Find every line below that contains the word "number" and copy it out.

Records drawn from a dataset:
______

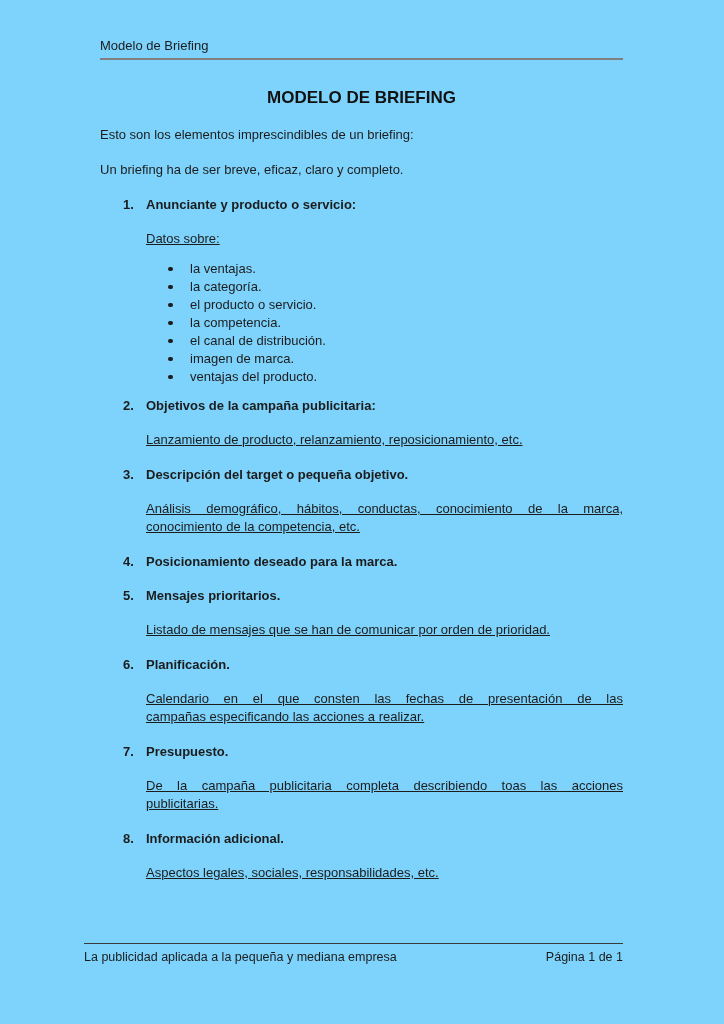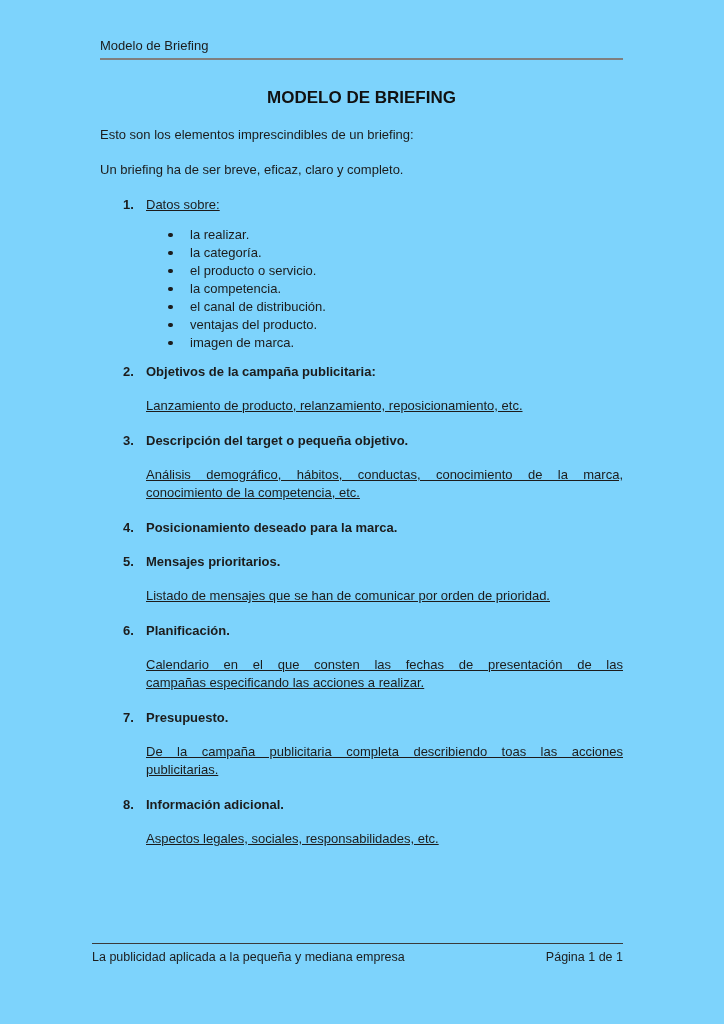--- a/index.html
+++ b/index.html
@@ -96,21 +96,21 @@
     position: absolute;
     left: -22px; top: 6.5px;
     width: 4.5px; height: 4.5px;
     border-radius: 50%;
     background: #1c1c1c;
   }
 
   
   .footer {
     position: absolute;
-    left: 92px; right: 101px; top: 943px;
+    left: 84px; right: 101px; top: 943px;
     border-top: 1.5px solid #3a3a3a;
     padding-top: 5px;
     display: flex;
     justify-content: space-between;
     font-size: 12.5px;
     line-height: 16px;
   }
 </style>
 </head>
 <body>
@@ -124,29 +124,30 @@
   <div class="content">
 
     <h1 class="doc-title">MODELO DE BRIEFING</h1>
 
     <p class="para">Esto son los elementos imprescindibles de un briefing:</p>
 
     <p class="para">Un briefing ha de ser breve, eficaz, claro y completo.</p>
 
     <div class="item">
       <span class="item-number">1.</span>
+      <p class="item-heading">Anunciante y producto o servicio:</p>
       <p class="item-body tight">Datos sobre:</p>
       <ul class="bullets">
-        <li>la realizar.</li>
+        <li>la ventajas.</li>
         <li>la categoría.</li>
         <li>el producto o servicio.</li>
         <li>la competencia.</li>
         <li>el canal de distribución.</li>
+        <li>imagen de marca.</li>
         <li>ventajas del producto.</li>
-        <li>imagen de marca.</li>
       </ul>
     </div>
 
     <div class="item">
       <span class="item-number">2.</span>
       <p class="item-heading">Objetivos de la campaña publicitaria:</p>
       <p class="item-body">Lanzamiento de producto, relanzamiento, reposicionamiento, etc.</p>
     </div>
 
     <div class="item">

______

OUTPUT FOR THIS EXERCISE:
       <span class="item-number">1.</span>
       <span class="item-number">2.</span>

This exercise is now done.